Speech analytics covers spoken conversations — phone and voice. Interaction analytics (or conversation intelligence) applies the same analysis across all channels, including chat, email, messaging and social.
The technique is the same; interaction analytics simply looks at more channels.
What's the difference between post-call and real-time speech analytics?
Post-call analytics analyses recordings after the conversation to find trends, score quality and spot compliance issues across many interactions.
Real-time analytics works during the live conversation, guiding the agent in the moment with compliance reminders, suggested answers and alerts.
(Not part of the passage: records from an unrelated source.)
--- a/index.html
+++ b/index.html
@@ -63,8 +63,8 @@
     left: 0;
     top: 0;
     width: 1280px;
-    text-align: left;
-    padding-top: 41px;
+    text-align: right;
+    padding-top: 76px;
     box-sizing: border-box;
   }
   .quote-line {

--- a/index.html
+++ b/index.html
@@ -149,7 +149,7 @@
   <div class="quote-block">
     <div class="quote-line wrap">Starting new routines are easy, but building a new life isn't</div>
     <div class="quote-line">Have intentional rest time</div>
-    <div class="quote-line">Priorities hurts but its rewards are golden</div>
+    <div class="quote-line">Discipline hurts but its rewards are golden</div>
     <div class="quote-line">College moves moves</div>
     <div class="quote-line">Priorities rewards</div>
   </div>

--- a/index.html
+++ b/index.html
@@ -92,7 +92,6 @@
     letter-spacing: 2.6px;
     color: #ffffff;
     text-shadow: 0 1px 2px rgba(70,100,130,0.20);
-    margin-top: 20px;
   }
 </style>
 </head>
Many modern platforms do both.
What are the benefits of speech analytics?
It enables QA across 100% of interactions rather than a small sample, reveals customer experience and call-driver insights, enables targeted agent coaching, improves operational efficiency, monitors compliance and risk, and produces trend reporting for data-driven decisions.
How is AI changing speech analytics?
AI, especially generative AI, now auto-summarises calls, drafts follow-ups and explains QA scores, while real-time agent assist guides agents live with prompts and reminders.
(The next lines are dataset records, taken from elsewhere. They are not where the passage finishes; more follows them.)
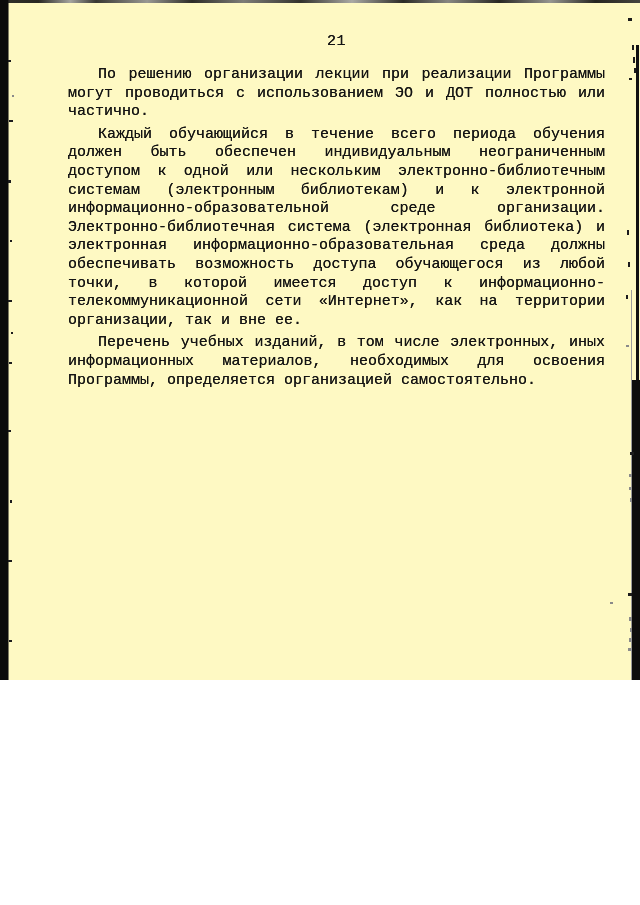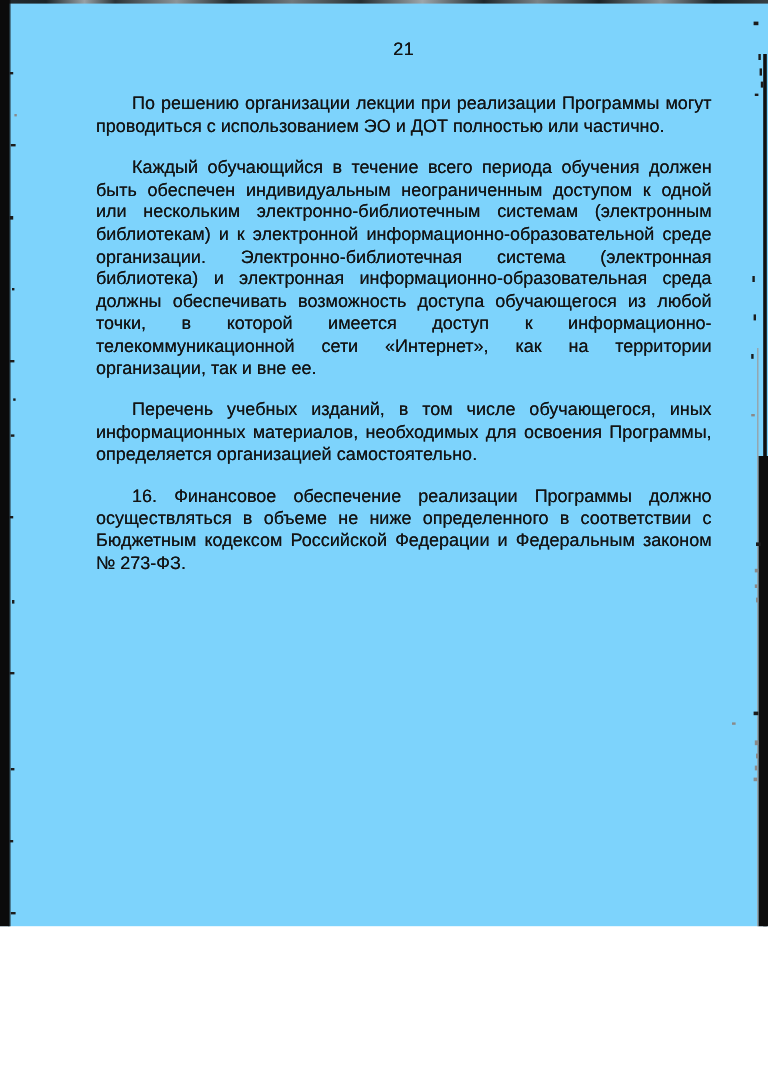--- a/index.html
+++ b/index.html
@@ -10,10 +10,10 @@
   .scan {
     position: relative;
     width: 640px;
-    height: 772px;
-    background: #7dd3fc;
+    height: 680px;
+    background: #fef9c3;
     overflow: hidden;
-    font-family: Liberation Sans, sans-serif;
+    font-family: Liberation Mono, monospace;
     color: #141414;
   }
   

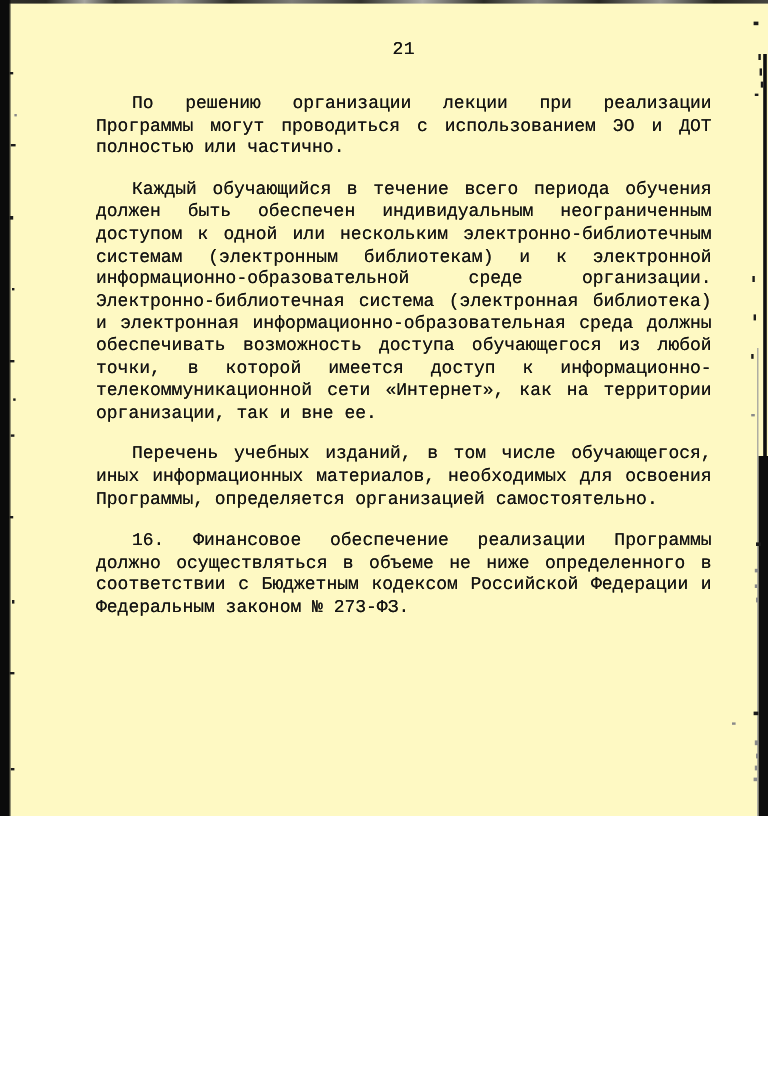--- a/index.html
+++ b/index.html
@@ -64,7 +64,7 @@
     text-shadow: 0 0 .45px rgba(0,0,0,.85);
   }
   .body-text p {
-    margin: 16px;
+    margin: 4px;
     text-indent: 30px;
   }
   

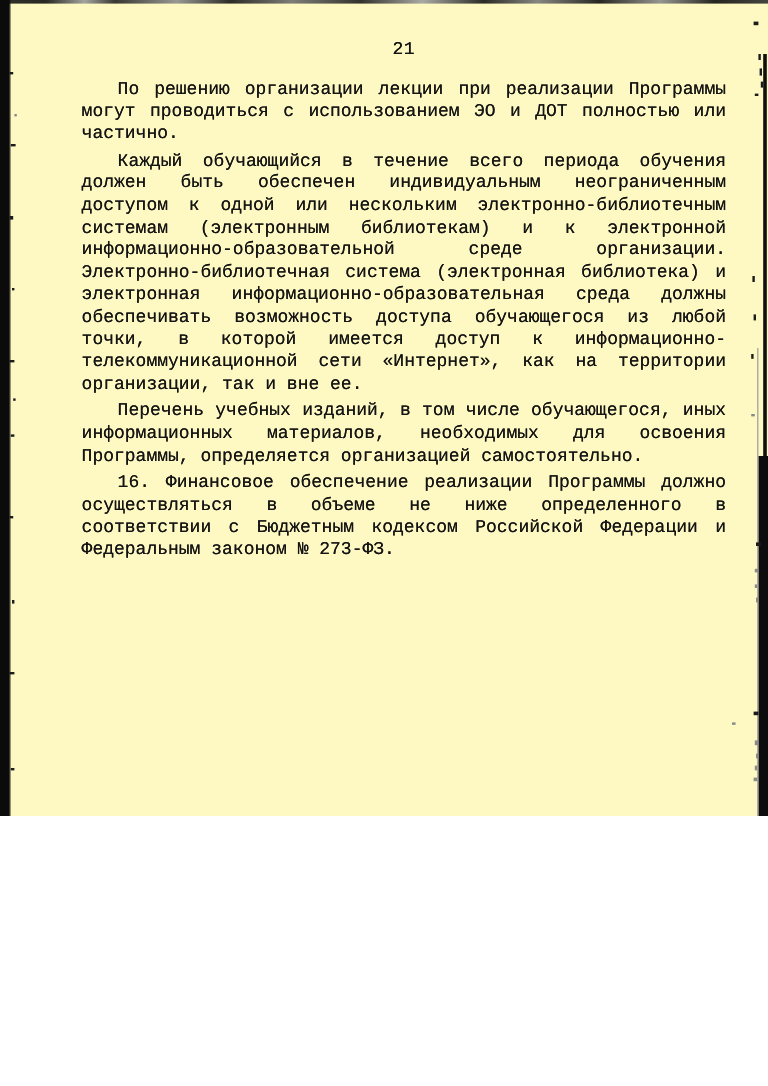--- a/index.html
+++ b/index.html
@@ -92,7 +92,7 @@
   <div class="body-text">
     <p>По решению организации лекции при реализации Программы могут проводиться с использованием ЭО и ДОТ полностью или частично.</p>
     <p>Каждый обучающийся в течение всего периода обучения должен быть обеспечен индивидуальным неограниченным доступом к одной или нескольким электронно-библиотечным системам (электронным библиотекам) и к электронной информационно-образовательной среде организации. Электронно-библиотечная система (электронная библиотека) и электронная информационно-образовательная среда должны обеспечивать возможность доступа обучающегося из любой точки, в которой имеется доступ к информационно-телекоммуникационной сети «Интернет», как на территории организации, так и вне ее.</p>
-    <p>Перечень учебных изданий, в том числе обучающегося, иных информационных материалов, необходимых для освоения Программы, определяется организацией самостоятельно.</p>
+    <p>Перечень учебных изданий, в том числе электронных, иных информационных материалов, необходимых для освоения Программы, определяется организацией самостоятельно.</p>
     <p>16. Финансовое обеспечение реализации Программы должно осуществляться в объеме не ниже определенного в соответствии с Бюджетным кодексом Российской Федерации и Федеральным законом № 273-ФЗ.</p>
   </div>
 

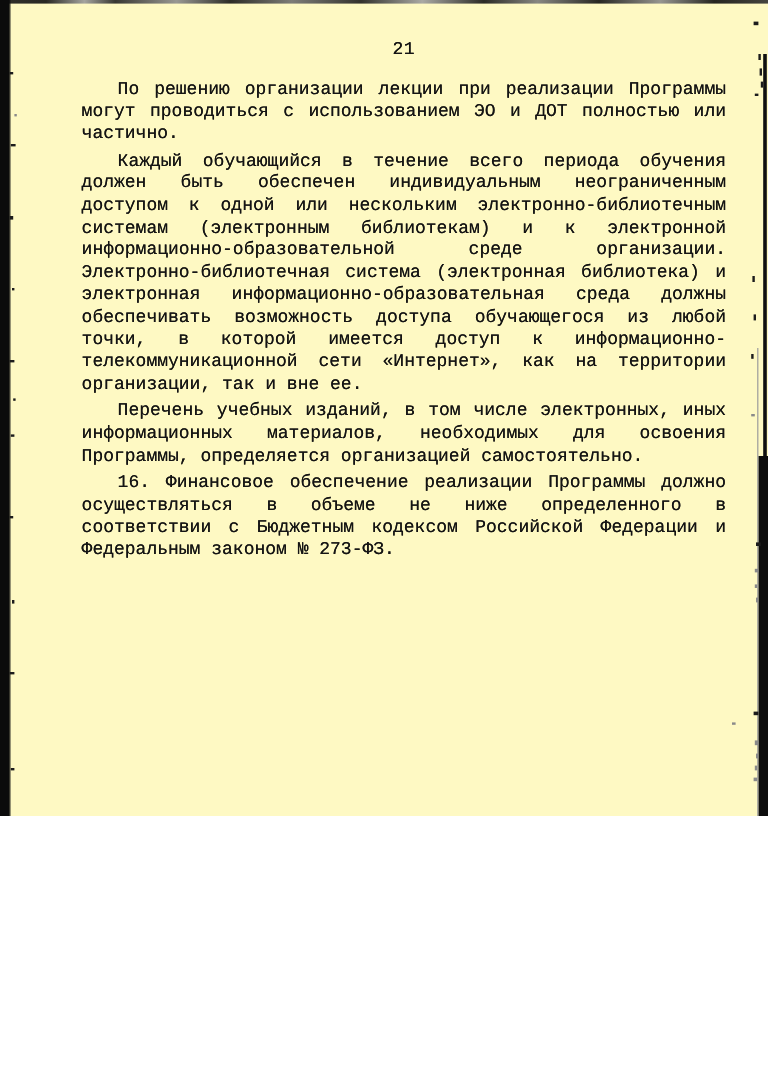--- a/index.html
+++ b/index.html
@@ -93,7 +93,6 @@
     <p>По решению организации лекции при реализации Программы могут проводиться с использованием ЭО и ДОТ полностью или частично.</p>
     <p>Каждый обучающийся в течение всего периода обучения должен быть обеспечен индивидуальным неограниченным доступом к одной или нескольким электронно-библиотечным системам (электронным библиотекам) и к электронной информационно-образовательной среде организации. Электронно-библиотечная система (электронная библиотека) и электронная информационно-образовательная среда должны обеспечивать возможность доступа обучающегося из любой точки, в которой имеется доступ к информационно-телекоммуникационной сети «Интернет», как на территории организации, так и вне ее.</p>
     <p>Перечень учебных изданий, в том числе электронных, иных информационных материалов, необходимых для освоения Программы, определяется организацией самостоятельно.</p>
-    <p>16. Финансовое обеспечение реализации Программы должно осуществляться в объеме не ниже определенного в соответствии с Бюджетным кодексом Российской Федерации и Федеральным законом № 273-ФЗ.</p>
   </div>
 
   <div class="specks">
The trend is from post-call reporting toward in-the-moment support during the conversation, with the best deployments using both.
What are the risks of speech analytics?
Key considerations include implementation cost and complexity, the learning curve, privacy and consent obligations around recording and analysing conversations, AI sometimes missing context and nuance, over-reliance on the technology without human oversight, and managing the large volumes of data it generates.
Where to Next
Summary: Speech Analytics
Speech analytics transcribes and analyses agent–customer conversations to turn interactions you could never listen to into searchable, measurable, actionable insight.
It works by capturing audio, transcribing it, analysing it with NLP and AI for keywords, topics, sentiment and acoustic cues, and surfacing the results for teams to act on.
Its great advantage is coverage — examining 100% of interactions rather than a tiny manual sample — which powers stronger QA, customer experience insight, agent coaching, compliance and efficiency.
AI has accelerated all of this, adding generative summaries and pushing the technology from post-call reporting toward real-time agent assist during the conversation.
It isn't a magic button, though: cost, complexity, privacy obligations, missing context, over-reliance and data management all need managing — and the insight only pays off when it changes something.
Use machines for scale and humans for nuance, and speech analytics becomes one of the most powerful tools in the modern contact centre.